Again in 1265 the farm failed, and the king complained to the sheriff that the seals were diminishing
in value, and ordered him to view the pits with some
knights and report. The sheriff reported that the
pits needed thorough renewal, as the wood was old
and they had never been repaired. The cost would
be £40, for it would be necessary to destroy and
afterwards rebuild some houses in the neighbourhood
which were not of the king's demesne, in order to dig
round and get to the bottom.
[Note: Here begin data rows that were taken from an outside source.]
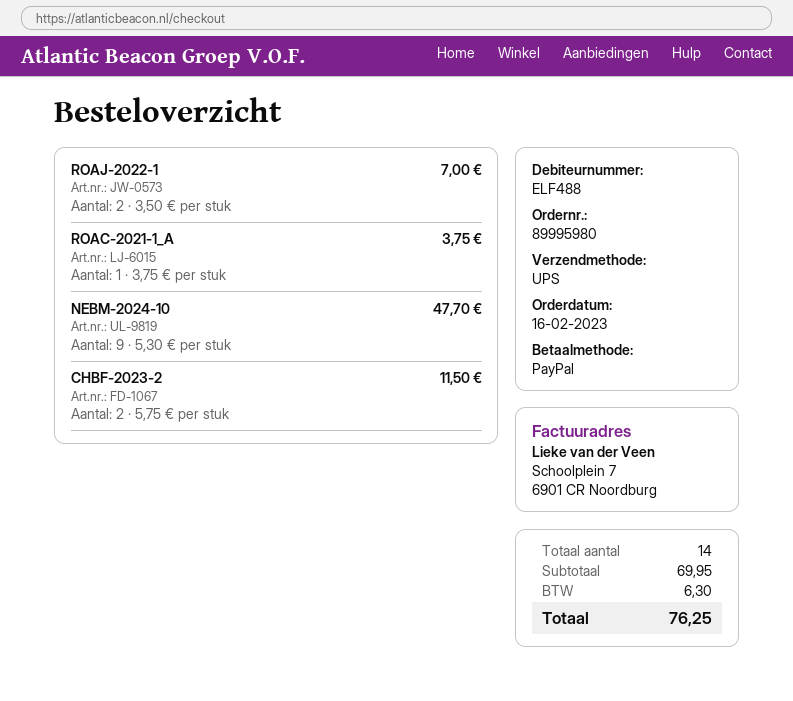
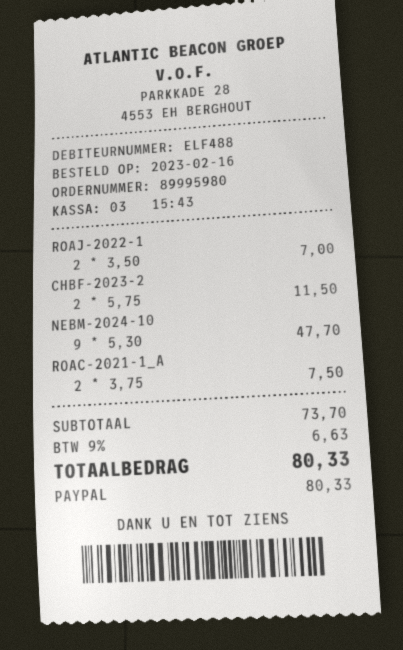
ROAC-2021-1_A: 1 x 3.75 = 3.75 -> 2 x 3.75 = 7.50
subtotal: 69.95 -> 73.70
tax: 6.30 -> 6.63
total: 76.25 -> 80.33

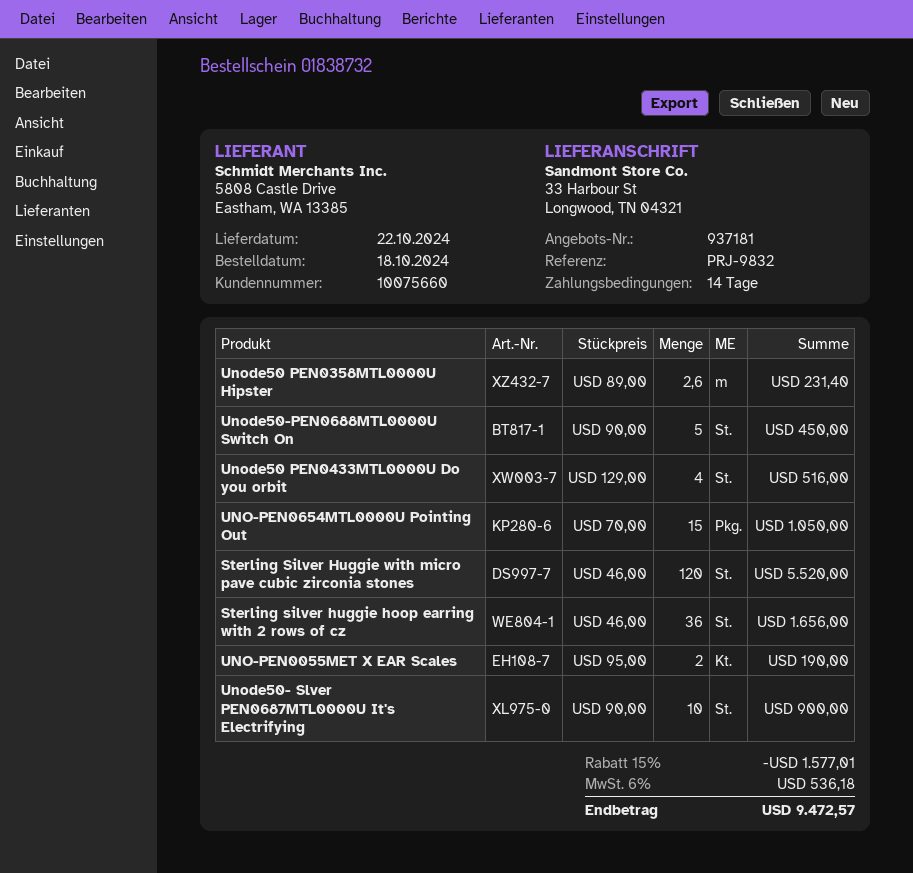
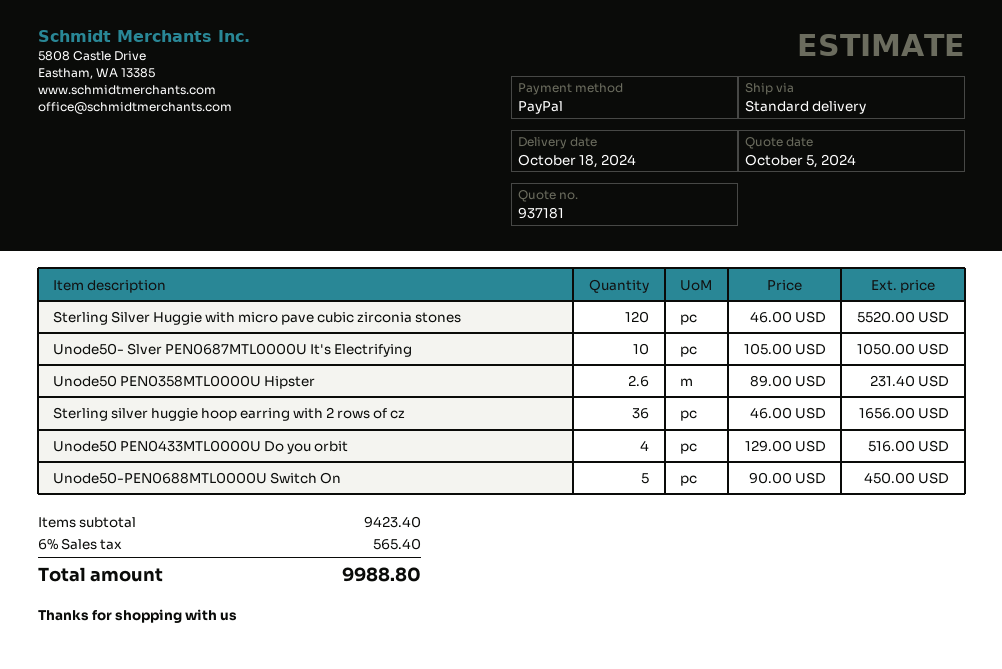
delivery date: 2024-10-22 -> 2024-10-18
UNO-PEN0654MTL0000U Pointing Out: 15 x 70.00 = 1050.00 -> none
UNO-PEN0055MET X EAR Scales: 2 x 95.00 = 190.00 -> none
Unode50- Slver PEN0687MTL0000U It's Electrifying: 10 x 90.00 = 900.00 -> 10 x 105.00 = 1050.00
discount: 15% = 1577.01 -> none
tax: 6% = 536.18 -> 6% = 565.40
total: 9472.57 -> 9988.80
The sheriff reported
that the repairs once done would last a lifetime, and that
they must be done before the boiling season began at
Midsummer, (fn. 43) or the king's rent from the town would
fall to 20s. (fn. 44) In 1271 the borough was let to Simon
Aleyn and Richard Fitz Joce, probably the two bailiffs
of the borough, and the town was committed to them
to farm for five years. (fn. 45) At the end of this time the
borough appears to have recovered the fee farm.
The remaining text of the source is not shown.